Silvia era entrata in pubblicità molto presto.

      Aveva appena sei mesi e già il suo volto roseo, gli occhi tondi azzurri  e smaltati ammiccavano dai manifesti incollati ai muri o dalle pagine di giornali e riviste femminili a reclamizzare pappe, omogeneizzati e affini.

      Alla nascita non era un gran che, un bebé come tanti altri, gracilina per giunta, poiché pesava poco più di due chili e per un pelo non era finita nell'incubatrice: le membra lunghe e contorte con poca carne addosso, e una pelle secca e sottile a rivestirle, rugosa, come un foglio sgualcito, gli occhi liquidi e velati nel visetto avvizzito.

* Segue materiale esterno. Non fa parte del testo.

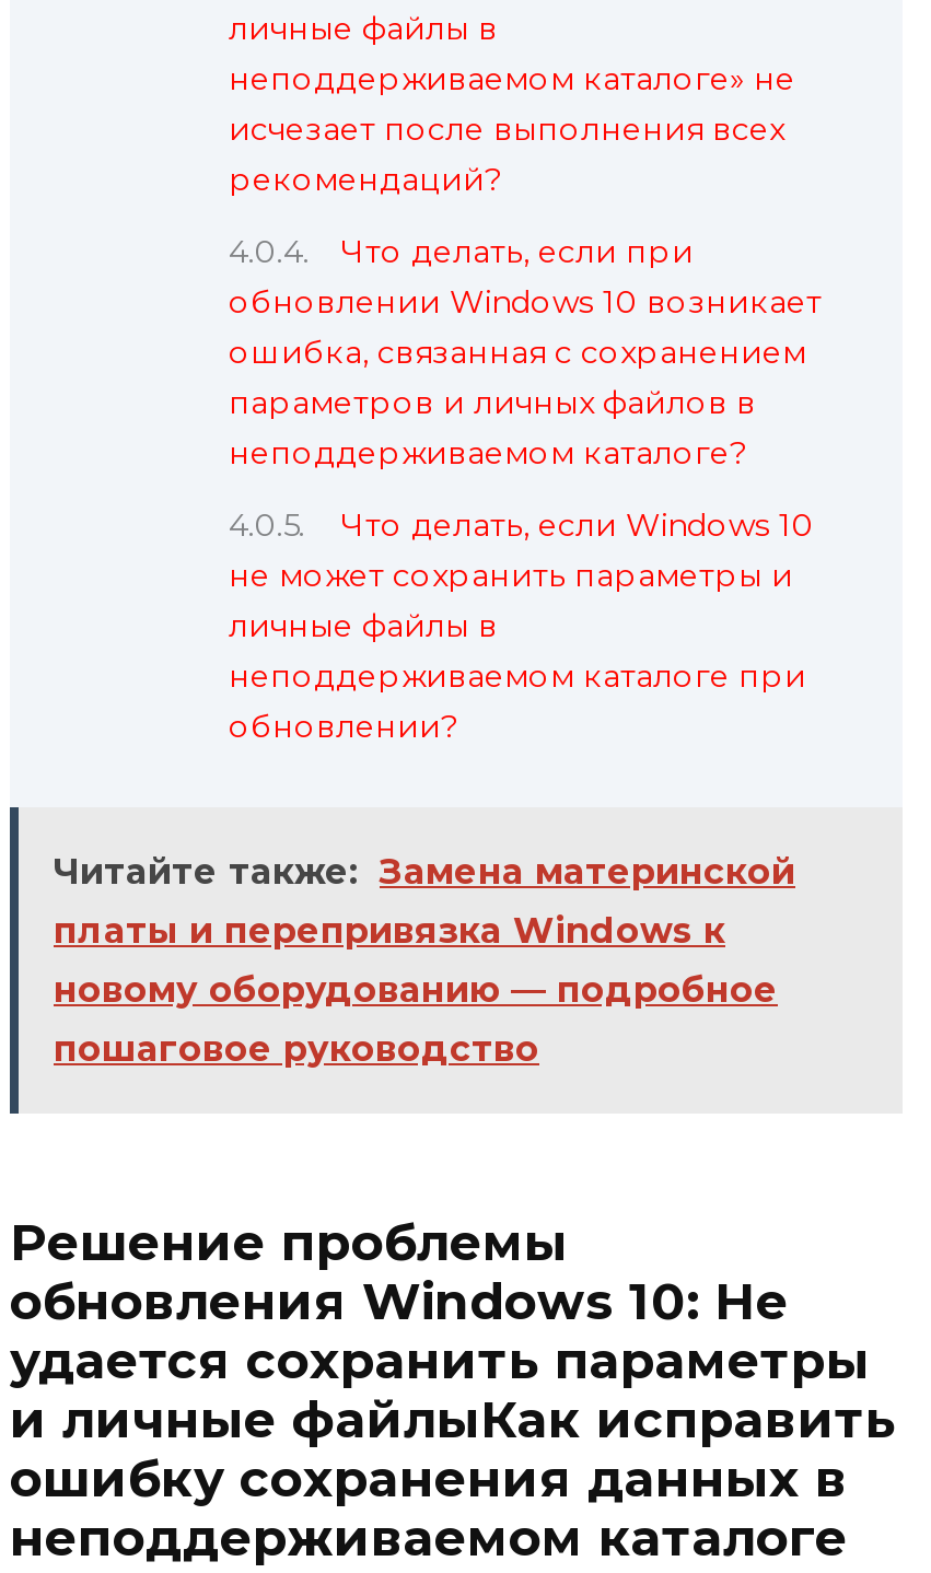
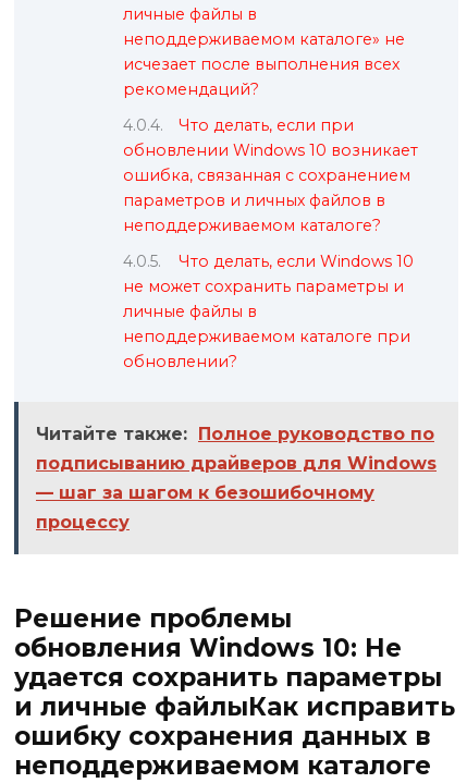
[54,851,795,1069] Читайте также: Замена материнской | платы и перепривязка Windows к | новому оборудованию — подробное | пошаговое руководство -> [36,423,437,532] Читайте также: Полное руководство по | подписыванию драйверов для Windows | — шаг за шагом к безошибочному | процессу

      Sua madre l'aveva guardata appena quando, a poche ore dalla nascita, gliel'avevano posata accanto nel letto d'ospedale: ripulita, profumata, avvolta nei panni; l'aveva guardata appena e con risentimento, tanto l'aveva fatta penare la bambina per venire alla luce: un parto lungo, difficile, dolorosissimo.

      Gli altri due figli, Silvia era la terzogenita, erano nati senz'alcuno sforzo, scivolati via dal suo grembo, come ospiti d'albergo, che dopo lungo soggiorno e regolare preavviso, prendono finalmente congedo.

      Silvia invece pareva non voler abbandonare la protezione liquida e calda di quell'involucro, come avvinghiata all'ultimo relitto che l'avrebbe consegnata alla vita e ai suoi affanni teneva duro, non voleva nascere e caparbiamente riuscì a posticipare di alcune settimane la data presunta del parto.

      Sua madre era un pallone di acque e di nervi, quando infine giunsero le prime doglie, che invece di risolversi in un parto rapido e indolore si protrassero in una lunga, estenuante fatica; l'ostetrica, che come frutto di un parto post-termine si aspettava un neonato in sovrappeso, estrasse invece, dopo tanto penare, quell'esserino macilento.

      La madre aveva deciso di non allattarla, per quanto di latte fosse fornita e in abbondanza, perché troppo spossata, nervosa, e Silvia venne alimentata artificialmente fin dal primo giorno di vita.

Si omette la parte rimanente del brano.